→ WORK TO BE COMPLETED:
The listing, minus its pictures, is to be given again exactly.

:: PROVIDED DATA

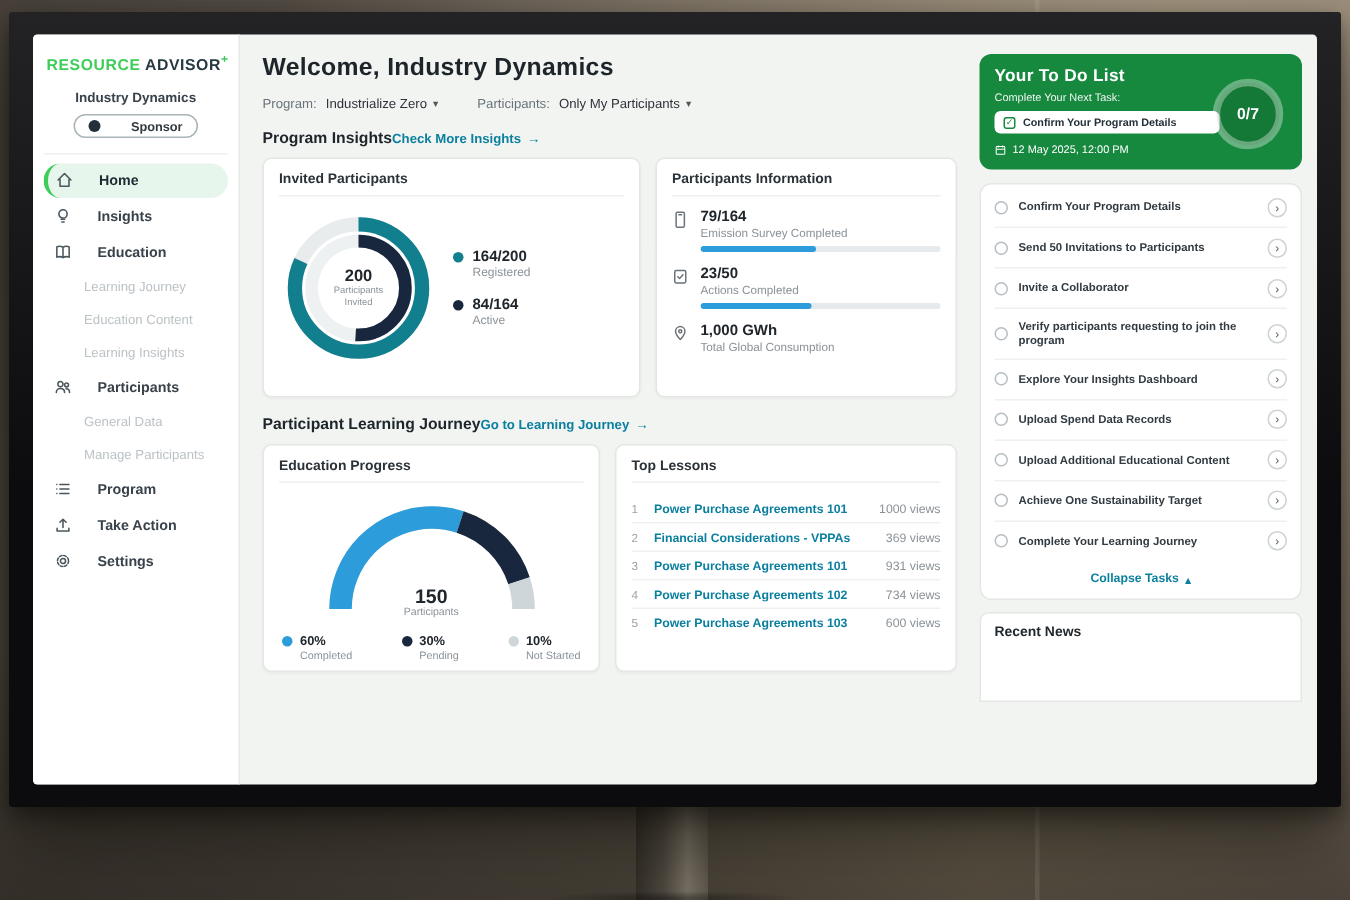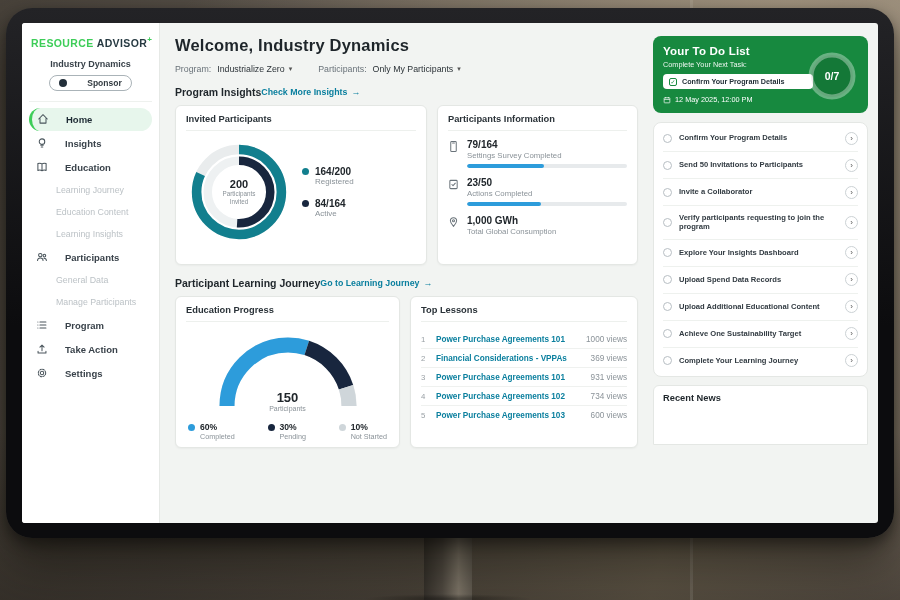--- a/index.html
+++ b/index.html
@@ -12,21 +12,21 @@
       linear-gradient(to bottom, rgba(0,0,0,0) 72%, rgba(30,26,21,.55) 100%),
       radial-gradient(130% 95% at 88% 18%, #a89a86 0%, rgba(168,154,134,0) 55%),
       linear-gradient(103deg,#48423a 0%,#59524a 28%,#6e6558 52%,#93866f 76%,#83776a 100%);
   }
   .stage::after{content:"";position:absolute;left:690px;top:0;width:3px;height:600px;background:rgba(255,255,255,.10)}
 
   .stand-neck{position:absolute;left:424px;top:534px;width:48px;height:66px;
     background:linear-gradient(90deg,#34302a 0%,#4e4840 38%,#7b7366 72%,#5f594f 100%);}
   .stand-neck::after{content:"";position:absolute;left:-60px;top:60px;width:168px;height:10px;background:radial-gradient(50% 50% at 50% 50%,rgba(0,0,0,.4),rgba(0,0,0,0))}
 
-  .monitor{position:absolute;left:6px;top:8px;width:888px;height:530px;border-radius:26px;
+  .monitor{position:absolute;left:6px;top:8px;width:888px;height:530px;border-radius:2px;
     background:linear-gradient(#232326,#0c0c0e 60%);
     box-shadow:0 26px 48px rgba(15,12,8,.55),0 6px 14px rgba(0,0,0,.45);padding-left:26px;}
   .screen{position:absolute;left:16px;top:15px;width:856px;height:500px;background:#f2f4f2;border-radius:3px;overflow:hidden;display:flex;color:#2c3338}
 
   
   .sidebar{width:138px;background:#fff;border-right:1px solid #e6e9e6;padding:10px 7px 8px;flex:none}
   .logo{font-size:10.5px;font-weight:bold;letter-spacing:.4px;text-align:left;padding:2px 2px 8px;white-space:nowrap}
   .logo-green{color:var(--c-green)}
   .logo-dark{color:#273a42}
   .logo-plus{color:var(--c-green);font-size:8px;vertical-align:super}
@@ -286,21 +286,21 @@
         <div class="card-title">Participants Information</div>
         <div class="metric">
           <span class="m-ico">
                 <svg viewBox="0 0 12 14">
                   <rect x="3" y="1.5" width="6" height="11" rx="1"></rect>
                   <path d="M5 3.3 h2"></path>
                 </svg>
               </span>
           <div class="m-body">
             <div class="m-value">79/164</div>
-            <div class="m-label">Settings Survey Completed</div>
+            <div class="m-label">Emission Survey Completed</div>
             <div class="m-track">
                   <div class="m-fill" style="width: 48%;"></div>
                 </div>
           </div>
         </div>
         <div class="metric">
           <span class="m-ico">
                 <svg viewBox="0 0 12 14">
                   <rect x="2" y="2.5" width="8" height="9" rx="1"></rect>
                   <path d="M4.2 7 l1.3 1.3 L8 5.6"></path>
@@ -466,20 +466,24 @@
       <div class="task">
         <span class="task-cb"></span>
         <span class="task-label">Achieve One Sustainability Target</span>
         <button class="task-go">›</button>
       </div>
       <div class="task" style="border-bottom:none">
         <span class="task-cb"></span>
         <span class="task-label">Complete Your Learning Journey</span>
         <button class="task-go">›</button>
       </div>
+      <a class="collapse">
+        <span>Collapse Tasks</span>
+        <span>▴</span>
+      </a>
     </div>
 
     <div class="news-bar">
       <div class="news-title">Recent News</div>
     </div>
   </aside>
 
 </div>
 </div>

::::

→ WRITTEN ANSWER:
--- a/index.html
+++ b/index.html
@@ -12,21 +12,21 @@
       linear-gradient(to bottom, rgba(0,0,0,0) 72%, rgba(30,26,21,.55) 100%),
       radial-gradient(130% 95% at 88% 18%, #a89a86 0%, rgba(168,154,134,0) 55%),
       linear-gradient(103deg,#48423a 0%,#59524a 28%,#6e6558 52%,#93866f 76%,#83776a 100%);
   }
   .stage::after{content:"";position:absolute;left:690px;top:0;width:3px;height:600px;background:rgba(255,255,255,.10)}
 
   .stand-neck{position:absolute;left:424px;top:534px;width:48px;height:66px;
     background:linear-gradient(90deg,#34302a 0%,#4e4840 38%,#7b7366 72%,#5f594f 100%);}
   .stand-neck::after{content:"";position:absolute;left:-60px;top:60px;width:168px;height:10px;background:radial-gradient(50% 50% at 50% 50%,rgba(0,0,0,.4),rgba(0,0,0,0))}
 
-  .monitor{position:absolute;left:6px;top:8px;width:888px;height:530px;border-radius:26px;
+  .monitor{position:absolute;left:6px;top:8px;width:888px;height:530px;border-radius:2px;
     background:linear-gradient(#232326,#0c0c0e 60%);
     box-shadow:0 26px 48px rgba(15,12,8,.55),0 6px 14px rgba(0,0,0,.45);padding-left:26px;}
   .screen{position:absolute;left:16px;top:15px;width:856px;height:500px;background:#f2f4f2;border-radius:3px;overflow:hidden;display:flex;color:#2c3338}
 
   
   .sidebar{width:138px;background:#fff;border-right:1px solid #e6e9e6;padding:10px 7px 8px;flex:none}
   .logo{font-size:10.5px;font-weight:bold;letter-spacing:.4px;text-align:left;padding:2px 2px 8px;white-space:nowrap}
   .logo-green{color:var(--c-green)}
   .logo-dark{color:#273a42}
   .logo-plus{color:var(--c-green);font-size:8px;vertical-align:super}
@@ -286,21 +286,21 @@
         <div class="card-title">Participants Information</div>
         <div class="metric">
           <span class="m-ico">
                 <svg viewBox="0 0 12 14">
                   <rect x="3" y="1.5" width="6" height="11" rx="1"></rect>
                   <path d="M5 3.3 h2"></path>
                 </svg>
               </span>
           <div class="m-body">
             <div class="m-value">79/164</div>
-            <div class="m-label">Settings Survey Completed</div>
+            <div class="m-label">Emission Survey Completed</div>
             <div class="m-track">
                   <div class="m-fill" style="width: 48%;"></div>
                 </div>
           </div>
         </div>
         <div class="metric">
           <span class="m-ico">
                 <svg viewBox="0 0 12 14">
                   <rect x="2" y="2.5" width="8" height="9" rx="1"></rect>
                   <path d="M4.2 7 l1.3 1.3 L8 5.6"></path>
@@ -466,20 +466,24 @@
       <div class="task">
         <span class="task-cb"></span>
         <span class="task-label">Achieve One Sustainability Target</span>
         <button class="task-go">›</button>
       </div>
       <div class="task" style="border-bottom:none">
         <span class="task-cb"></span>
         <span class="task-label">Complete Your Learning Journey</span>
         <button class="task-go">›</button>
       </div>
+      <a class="collapse">
+        <span>Collapse Tasks</span>
+        <span>▴</span>
+      </a>
     </div>
 
     <div class="news-bar">
       <div class="news-title">Recent News</div>
     </div>
   </aside>
 
 </div>
 </div>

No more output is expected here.